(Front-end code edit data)
=-=-=-=-=

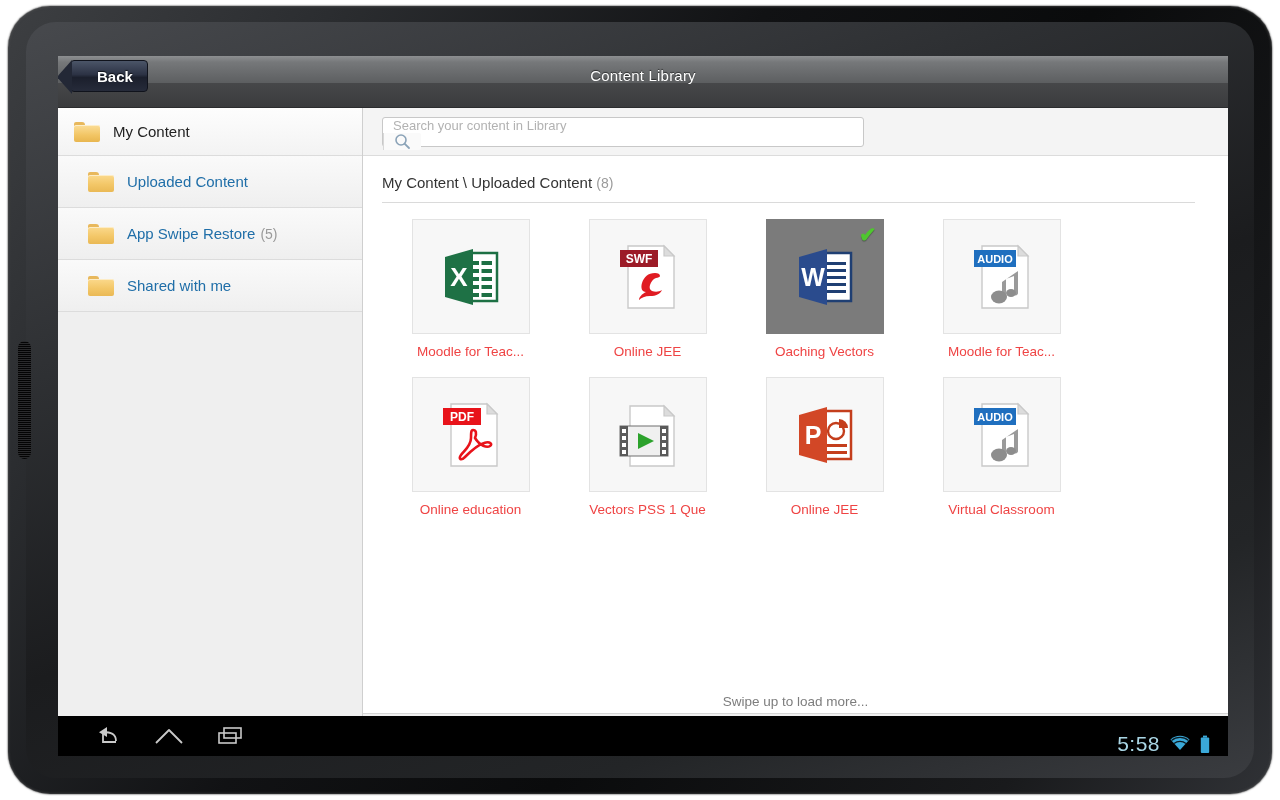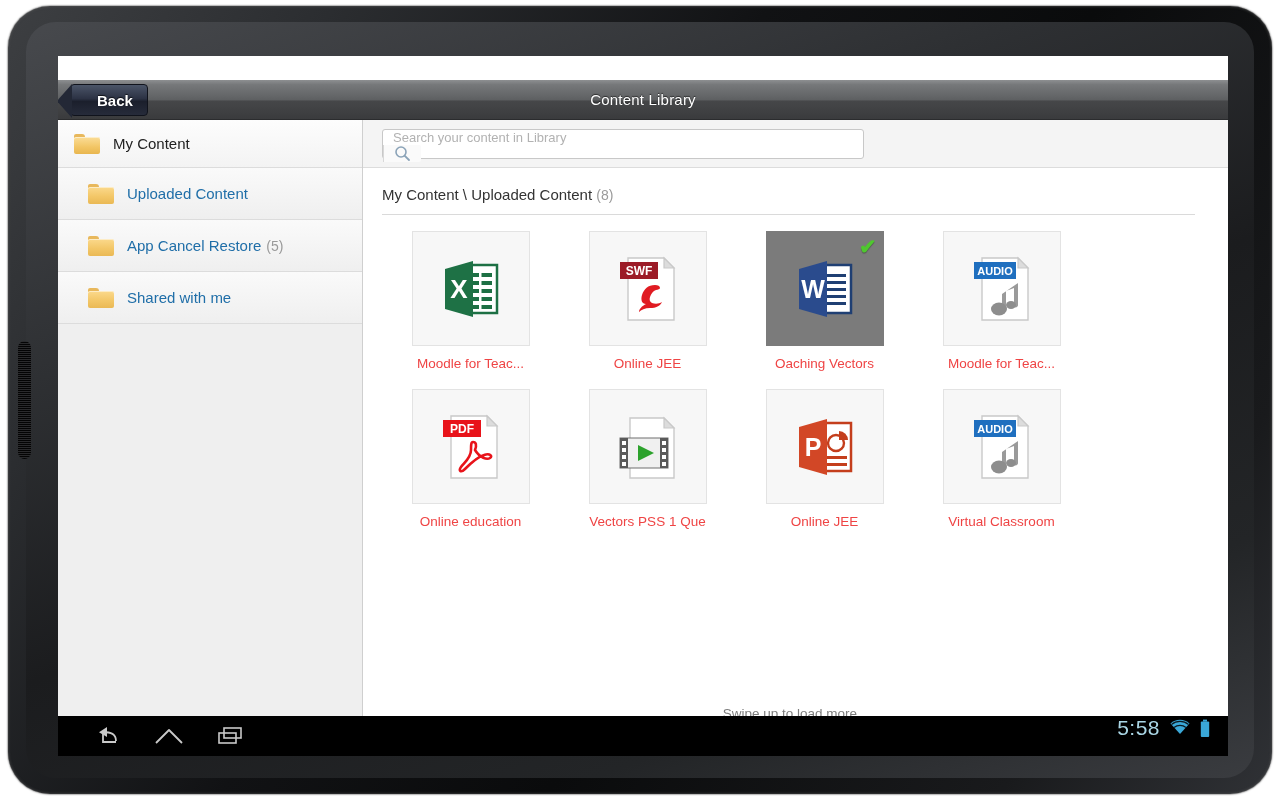--- a/index.html
+++ b/index.html
@@ -52,10 +52,9 @@
   
   #titlebar {
     position: relative;
-    height: 40px;
+    height: 52px;
     background: linear-gradient(180deg,#8d8f91 0%,#76787a 12%,#5d5f61 52%,#464749 53%,#3a3b3d 100%);
     border-bottom: 1px solid #2b2c2e;
-    margin-top: 24px;
   }
   #app-title {
     position: absolute;

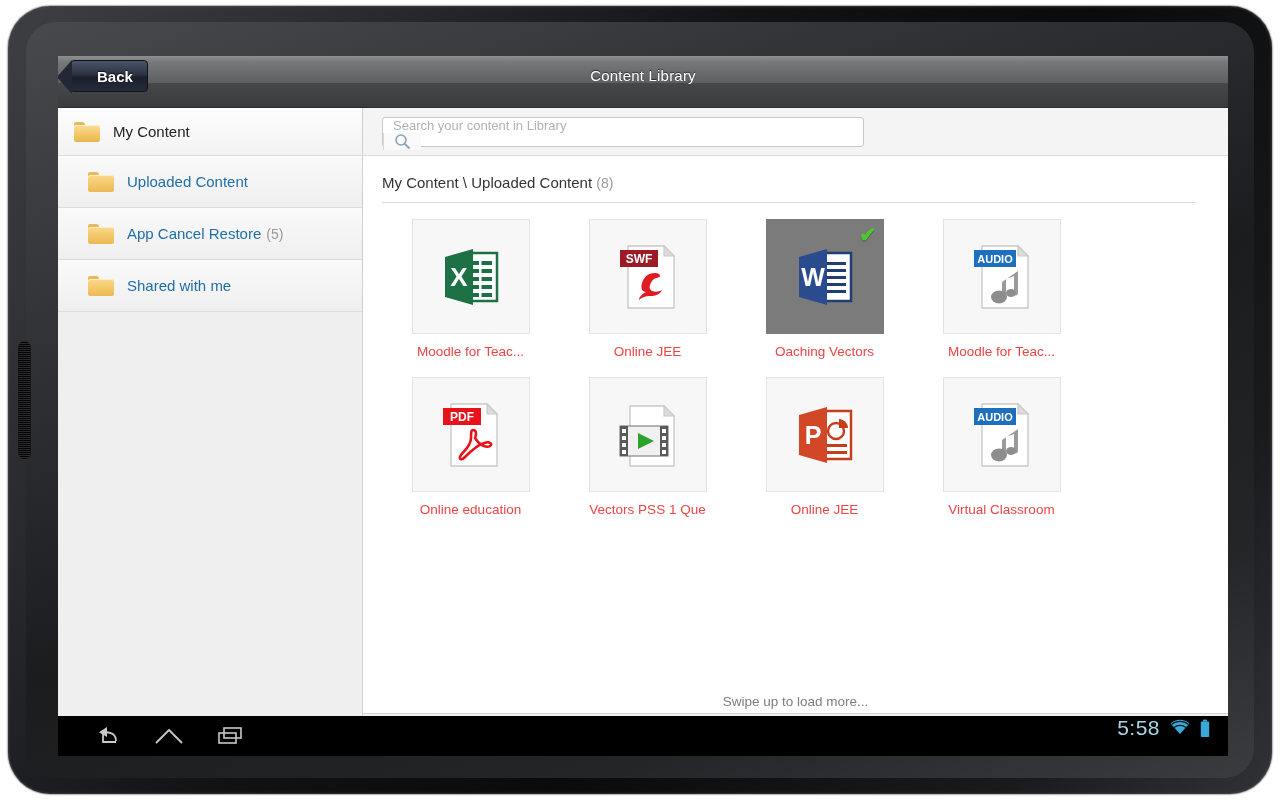--- a/index.html
+++ b/index.html
@@ -319,7 +319,7 @@
         </div>
         <div class="side-item child">
           <span class="folder"></span>
-          <span class="side-label">App Cancel Restore</span>
+          <span class="side-label">App Swipe Restore</span>
           <span class="side-count">(5)</span>
         </div>
         <div class="side-item child">

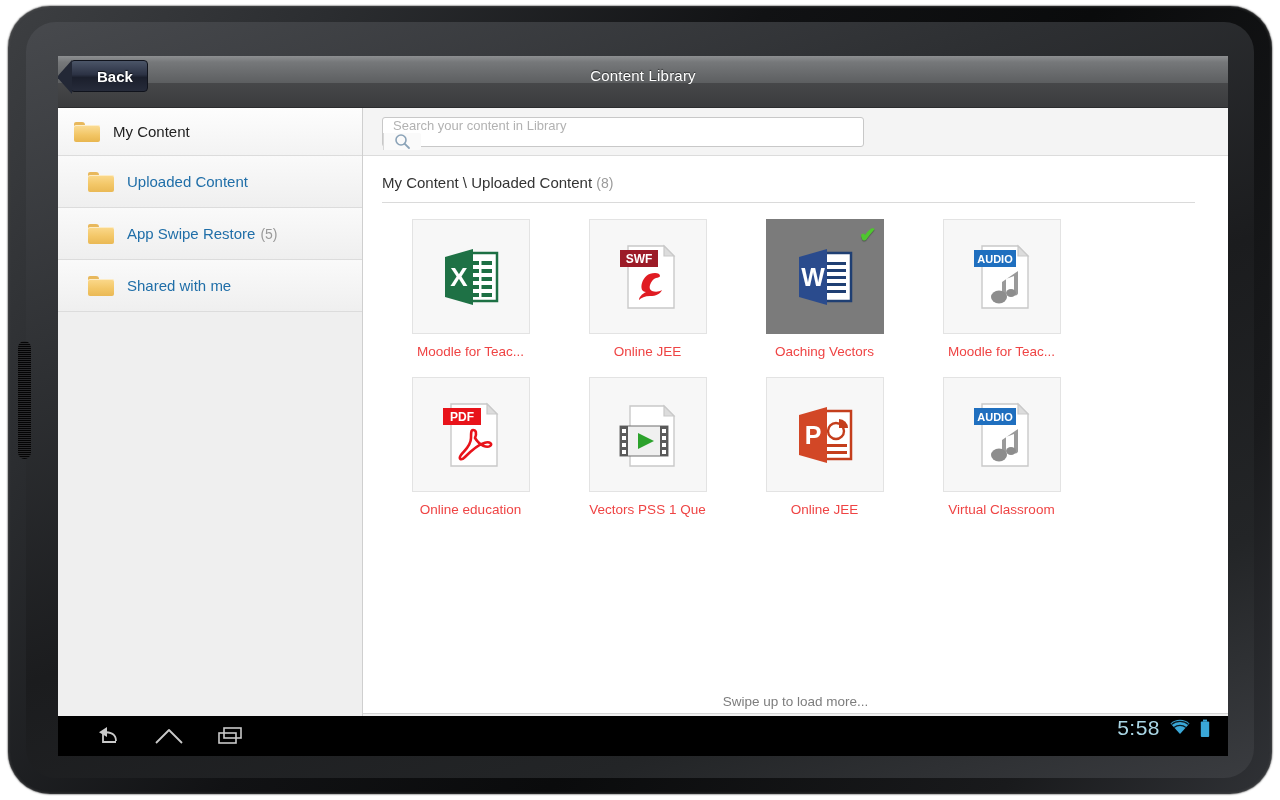--- a/index.html
+++ b/index.html
@@ -270,7 +270,7 @@
     left: 0; bottom: 0;
     width: 1170px; height: 40px;
     background: #000;
-    display: flex; align-items: flex-start;
+    display: flex; align-items: flex-end;
   }
   .navbtn {
     width: 62px; height: 40px;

=-=-=-=-=

→ **INSTRUCTIONS FOR THE TASK**
Your answer must be an exact copy of the data above, minus its pictures.

→ **TASK SOLUTION**
--- a/index.html
+++ b/index.html
@@ -52,10 +52,9 @@
   
   #titlebar {
     position: relative;
-    height: 40px;
+    height: 52px;
     background: linear-gradient(180deg,#8d8f91 0%,#76787a 12%,#5d5f61 52%,#464749 53%,#3a3b3d 100%);
     border-bottom: 1px solid #2b2c2e;
-    margin-top: 24px;
   }
   #app-title {
     position: absolute;

--- a/index.html
+++ b/index.html
@@ -319,7 +319,7 @@
         </div>
         <div class="side-item child">
           <span class="folder"></span>
-          <span class="side-label">App Cancel Restore</span>
+          <span class="side-label">App Swipe Restore</span>
           <span class="side-count">(5)</span>
         </div>
         <div class="side-item child">

--- a/index.html
+++ b/index.html
@@ -270,7 +270,7 @@
     left: 0; bottom: 0;
     width: 1170px; height: 40px;
     background: #000;
-    display: flex; align-items: flex-start;
+    display: flex; align-items: flex-end;
   }
   .navbtn {
     width: 62px; height: 40px;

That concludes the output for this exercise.